The conversation around gig working often involves a series of tradeoffs. On one hand, there is a sense of flexibility of being able to set one’s own work hours and provide services for multiple gig-based companies. As part of that deal, independent contractors generally do so without employee protections and benefits.
So, it’s not shocking to see that unions found a foothold to push for employee status for app-based gig drivers, who can shoulder considerable expenses that translate into taking home less than minimum wage. This union push, however, has so far led to some half-measures with no one (not workers, companies, or unions) fully satisfied with the outcome. Massachusetts (a battleground state for the issue) could push the decision to voters, and if that happens, companies who use gig drivers could see change on wage and tax-liability fronts.
The Massachusetts Supreme Judicial Court will soon rule on the ballot initiative, which would potentially categorize these gig workers under the umbrella of an existing labor law. What happens in this case could lead to change for companies (like Uber, Lyft, and DoorDash, of course, but potentially extending into a wide range of industries) who rely on gig workers. If unions get what they want here, gig drivers could gain more rights and benefits, but the gig economy could eventually be transformed significantly.
On a federal level, NLRB General Counsel, Jennifer Abruzzo, argues that misclassifying independent contractors violates the NLRA. At Abruzzo’s behest, the NLRB wants to overturn the 2019 Velox Express decision, which found that a courier company shouldn’t have to reclassify independently contracted drivers as employees, even though the NLRB found that the drivers were erroneously misclassified, and Velox’s termination of a driver (engaged in a protected activity) was an unfair labor practice.

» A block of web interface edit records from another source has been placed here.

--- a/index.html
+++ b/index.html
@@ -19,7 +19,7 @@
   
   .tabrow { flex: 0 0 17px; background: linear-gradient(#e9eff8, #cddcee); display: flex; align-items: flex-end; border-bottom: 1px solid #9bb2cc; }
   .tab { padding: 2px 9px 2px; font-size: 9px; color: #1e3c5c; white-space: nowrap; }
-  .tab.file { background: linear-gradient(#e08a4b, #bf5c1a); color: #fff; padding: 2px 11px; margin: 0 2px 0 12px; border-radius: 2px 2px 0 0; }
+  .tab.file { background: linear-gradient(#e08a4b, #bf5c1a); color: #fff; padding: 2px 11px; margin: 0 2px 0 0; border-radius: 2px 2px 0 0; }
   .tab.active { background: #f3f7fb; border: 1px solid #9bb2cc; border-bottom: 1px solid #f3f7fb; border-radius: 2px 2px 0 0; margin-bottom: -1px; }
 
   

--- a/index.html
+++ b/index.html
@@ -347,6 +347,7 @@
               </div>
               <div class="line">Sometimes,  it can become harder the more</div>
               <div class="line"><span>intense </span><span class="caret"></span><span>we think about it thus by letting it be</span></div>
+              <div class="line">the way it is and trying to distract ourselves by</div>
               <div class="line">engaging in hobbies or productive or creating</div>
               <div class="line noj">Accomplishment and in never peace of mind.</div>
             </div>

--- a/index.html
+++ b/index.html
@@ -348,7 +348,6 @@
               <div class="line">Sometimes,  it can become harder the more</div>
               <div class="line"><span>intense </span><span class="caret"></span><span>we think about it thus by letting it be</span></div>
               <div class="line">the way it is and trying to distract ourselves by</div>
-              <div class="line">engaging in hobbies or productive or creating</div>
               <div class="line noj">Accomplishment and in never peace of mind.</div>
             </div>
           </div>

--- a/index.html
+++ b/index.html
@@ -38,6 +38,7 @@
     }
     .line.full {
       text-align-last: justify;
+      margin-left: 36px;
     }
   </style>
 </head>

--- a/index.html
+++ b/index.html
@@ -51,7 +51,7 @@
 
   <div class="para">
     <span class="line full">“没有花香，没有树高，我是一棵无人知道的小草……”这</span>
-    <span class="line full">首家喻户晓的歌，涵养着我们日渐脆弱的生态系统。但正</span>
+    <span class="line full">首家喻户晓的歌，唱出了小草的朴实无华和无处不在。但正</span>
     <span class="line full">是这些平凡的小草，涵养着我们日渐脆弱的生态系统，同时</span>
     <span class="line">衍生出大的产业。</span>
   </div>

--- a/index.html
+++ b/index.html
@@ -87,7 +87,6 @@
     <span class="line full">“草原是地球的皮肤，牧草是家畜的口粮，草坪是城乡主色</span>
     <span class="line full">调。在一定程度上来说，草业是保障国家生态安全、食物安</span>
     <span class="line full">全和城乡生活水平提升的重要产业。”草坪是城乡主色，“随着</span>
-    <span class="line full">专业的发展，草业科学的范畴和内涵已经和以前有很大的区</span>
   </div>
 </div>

The majority Velox opinion relied upon the NLRA’s Section 8(c) “free speech” provision but also a public policy consideration, meaning that the board found it unfair to hold the company responsible for a violation because classifying independent contractors is frankly difficult territory to navigate. If Abruzzo’s board overrules Velox, that would open a whole new can of worms, so it’s unlikely to happen, yet it’s still a case to watch.